The high flexibility in up or downregulation of SICI mediated intracortical inhibition is further supported by the finding that during rest, SICI was again significantly higher compared to the other two investigated phases of the movement. Interestingly, neither did LICI modulate very much from rest to activation and between the activation and the deactivation phase of the movement (Fig. 3C) nor did LICI correlate with RTD. While SICI is believed to be a GABA-A mediated inhibitory mechanism13, LICI is thought to reflect GABA-B inhibitory processes14. Thus, this finding suggests that fast regulations in GABA-A mediated inhibition are more relevant in shaping rapid muscular activation and deactivation than GABA-B mediated inhibition.

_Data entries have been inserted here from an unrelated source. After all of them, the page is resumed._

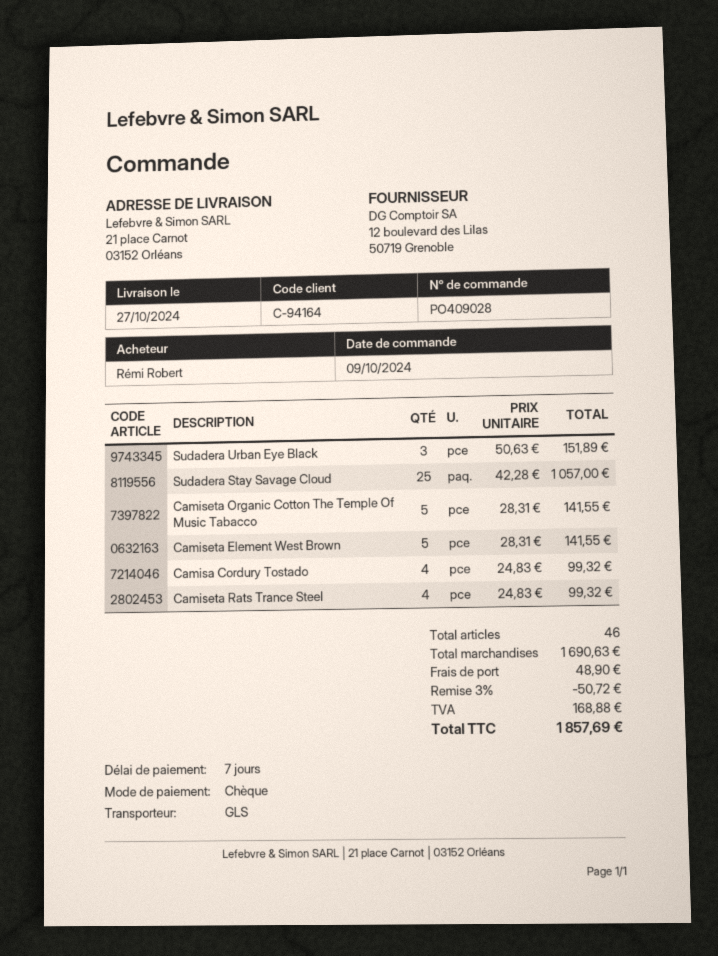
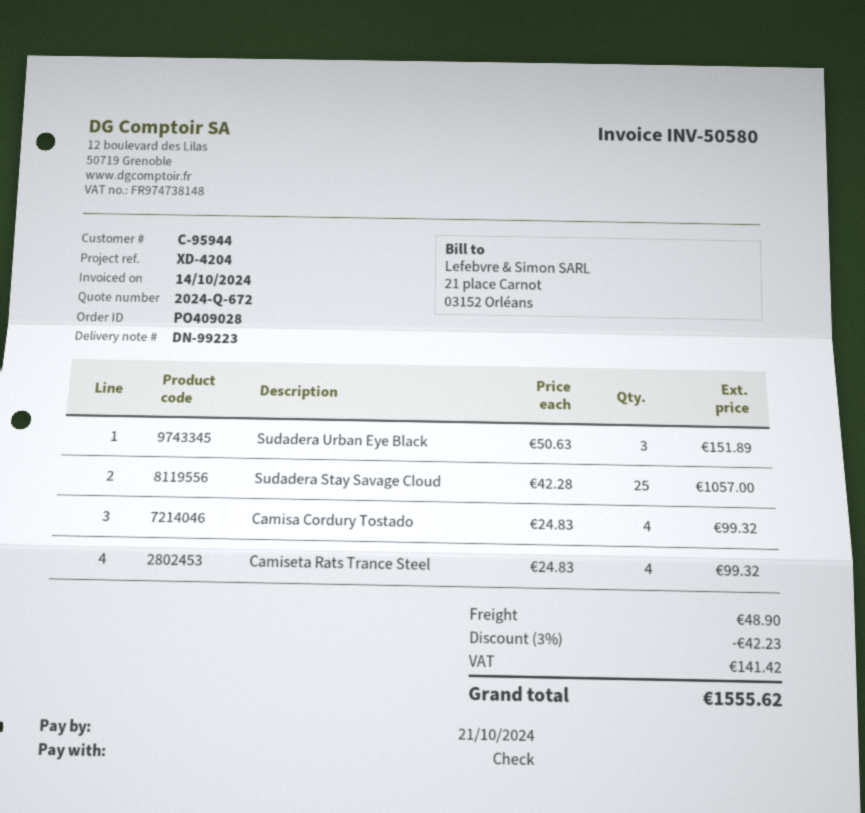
customer number: C-94164 -> C-95944
Camiseta Organic Cotton The Temple Of Music Tabacco: 5 x 28.31 = 141.55 -> none
Camiseta Element West Brown: 5 x 28.31 = 141.55 -> none
discount: 3% = 50.72 -> 3% = 42.23
tax: 168.88 -> 141.42
total: 1857.69 -> 1555.62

This finding is well in line with the differential characteristics of GABA-A and GABA-B receptors as SICI was shown to be mainly driven by fast-acting GABA-A receptor types13,23,24 while LICI is associated with slower-acting GABA-B receptors25,26. In support of this, it was shown that SICI can be modulated within 100 ms during the preparation phase of ballistic dorsiflexions27. In needs to be mentioned though, that one study showed potential spinal contributions to LICI in a very limited number of subjects28 and we therefore cannot entirely rule out spinal influences to the modulations in LICI shown in Fig. 3C.
As described earlier, rapid contractions are believed to rely on high levels of cortical drive. Therefore, we hypothesized that ICF would play an important role in this process by facilitating motor cortical drive to the TA. The results shown in Fig. 3B partly support this notion as ICF was significantly elevated during the activation phase compared to rest. In the deactivation phase, ICF was lower than in the activation phase, even though it did not reach statistical significance. One explanation could be that in contrast to SICI, ICF modulation is not as rapid and might therefore still be elevated in the early part of the deactivation phase.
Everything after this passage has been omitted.